Parallèlement, le Trésor a expliqué la décision différemment : « Alors que les négociations s'accélèrent, le ministère des Finances souhaite assurer l'accès au pétrole pour ceux qui en ont besoin » — indique la déclaration du ministère.

La Russie profite de la concession pétrolière américaine

Le paradoxe de la licence d'exemption est qu'elle coïncide avec une croissance rapide des revenus pétroliers de Moscou. Selon des sources de surveillance ukrainiennes, au cours de la période du 5 avril au 3 mai, la Russie vendait en moyenne du pétrole pour 2,42 milliards de dollars par semaine — un record depuis le début de l'invasion à grande échelle. Le ministère des Finances de Moscou a reconstitué en mai pour la première fois en près d'un an le Fonds de bien-être — de 110 milliards de roubles.

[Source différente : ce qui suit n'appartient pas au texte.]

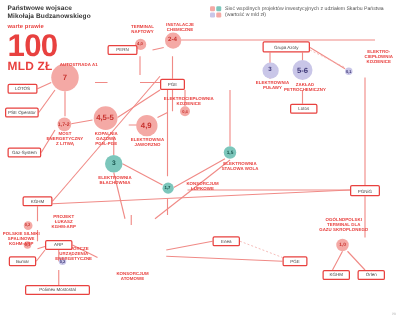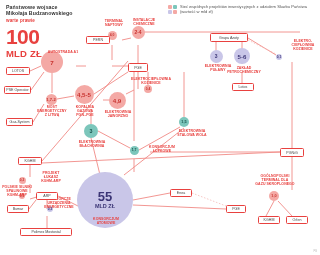--- a/index.html
+++ b/index.html
@@ -9,21 +9,21 @@
     color:#2b2b2b;
   }
   #canvas{position:absolute;left:0;top:0;width:320px;height:255px;}
   svg.links{position:absolute;left:0;top:0;width:320px;height:255px;}
 
   
   .hdr{position:absolute;left:6px;top:4px;width:120px;}
   .hdr .t1{font-size:5.2px;font-weight:bold;line-height:6.2px;color:#333;letter-spacing:.1px;}
   .hdr .t2{font-size:4.6px;font-weight:bold;color:#e8413f;margin-top:1.5px;letter-spacing:.1px;}
   .bignum{position:absolute;left:6px;top:26px;color:#e8413f;font-weight:bold;}
-  .bignum .n{font-size:21px;line-height:22px;letter-spacing:-.6px;}
+  .bignum .n{font-size:25px;line-height:22px;letter-spacing:-.6px;}
   .bignum .u{font-size:9.5px;line-height:10px;letter-spacing:.2px;margin-top:1px;}
 
   
   .legend{position:absolute;left:168px;top:4px;display:flex;gap:3px;align-items:flex-start;}
   .legend .sw{display:grid;grid-template-columns:4px 4px;grid-template-rows:4px 4px;gap:1px;margin-top:.5px;}
   .legend .sw i{display:block;width:4px;height:4px;border-radius:1px;}
   .legend .lt{font-size:4.1px;line-height:5.2px;color:#555;max-width:130px;}
 
   
   .box{
@@ -148,26 +148,20 @@
     <div class="circ purple" style="left: 234px; top: 48px; width: 16px; height: 16px; font-size: 6.08px;">5-6</div>
     <div class="lbl" style="left: 218px; top: 67px; width: 52px;">ZAKŁAD<br>PETROCHEMICZNY</div>
     <div class="circ purple" style="left: 276px; top: 54px; width: 6px; height: 6px; font-size: 3.2px;">0,1</div>
     <div class="lbl" style="left: 288px; top: 40px; width: 30px;">ELEKTRO-<br>CIEPŁOWNIA<br>KOZIENICE</div>
     <div class="circ teal" style="left: 84px; top: 124px; width: 14px; height: 14px; font-size: 5.32px;">3</div>
     <div class="lbl" style="left: 70px; top: 141px; width: 44px;">ELEKTROWNIA<br>BŁACHOWNIA</div>
     <div class="circ teal" style="left: 179px; top: 117px; width: 10px; height: 10px; font-size: 3.8px;">1,5</div>
     <div class="lbl" style="left: 168px; top: 130px; width: 48px;">ELEKTROWNIA<br>STALOWA WOLA</div>
     <div class="circ teal" style="left: 129.5px; top: 145.5px; width: 9px; height: 9px; font-size: 3.42px;">1,7</div>
     <div class="lbl" style="left: 142px; top: 146px; width: 40px;">KONSORCJUM<br>ŁUPKOWE</div>
-    <div class="circ purple" style="left: 77px; top: 172px; width: 56px; height: 56px; font-size: 13px;">
-      <div style="text-align:center;line-height:1.05">
-        <div>55</div>
-        <div style="font-size:5.5px">MLD ZŁ</div>
-      </div>
-    </div>
     <div class="lbl" style="left: 86px; top: 218px; width: 40px;">KONSORCJUM<br>ATOMOWE</div>
     <div class="circ red" style="left: 269px; top: 191px; width: 10px; height: 10px; font-size: 3.8px;">1,0</div>
     <div class="lbl" style="left: 248px; top: 175px; width: 54px;">OGÓLNOPOLSKI<br>TERMINAL DLA<br>GAZU SKROPLONEGO</div>
     <div class="circ red" style="left: 18.5px; top: 176.5px; width: 7px; height: 7px; font-size: 3.2px;">0,2</div>
     <div class="lbl" style="left: 34px; top: 172px; width: 34px;">PROJEKT<br>ŁUKASZ<br>KGHM-ARP</div>
     <div class="circ red" style="left: 19px; top: 193px; width: 6px; height: 6px; font-size: 3.2px;">0,3</div>
     <div class="lbl" style="left: 0px; top: 186px; width: 34px;">POLSKIE SILNIKI<br>SPALINOWE<br>KGHM-ARP</div>
     <div class="circ purple" style="left: 47px; top: 206px; width: 6px; height: 6px; font-size: 3.2px;">0,2</div>
     <div class="lbl" style="left: 38px; top: 198px; width: 42px;">WYTWÓRCZE<br>URZĄDZENIA<br>ENERGETYCZNE</div>
     <div class="box" style="left: 86px; top: 36px; width: 24px; height: 8px;">PERN</div>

  • Les prix mondiaux du pétrole se maintiennent au niveau ou au-dessus de 100 dollars le baril en raison de la crise iranienne.
  • L'essence aux États-Unis — environ 4,50 dollars le gallon, le maximum depuis l'administration Biden.
  • La réserve stratégique, l'abolition temporaire de la règle Jones, les discussions sur une pause dans la taxe sur le carburant — aucune des mesures de Trump n'a fait baisser les prix.

Les alliés s'opposent, le Congrès prépare un projet de loi

La présidente de la Commission européenne Ursula von der Leyen s'est prononcée publiquement contre : « Ce n'est pas le moment d'assouplir les sanctions contre la Russie ». Les démocrates à la Commission des affaires étrangères de la Chambre des représentants ont soumis un projet de loi pour mettre fin à l'exemption. Le républicain Moran a qualifié la décision d'avantageuse pour les « pays qui veulent nous nuire ».

Mais il n'y a pas encore de votes pour le blocage, et l'administration Trump justifie chaque prolongation par un nouveau contexte — crise iranienne, pression asiatique, moment de négociation.

Si dans 30 jours le détroit d'Ormuz reste pratiquement fermé et que les prix du pétrole ne baissent pas en dessous de 90 dollars, la Maison Blanche prolongera très probablement l'exemption une quatrième fois — indépendamment de ce que Bessent dira auparavant.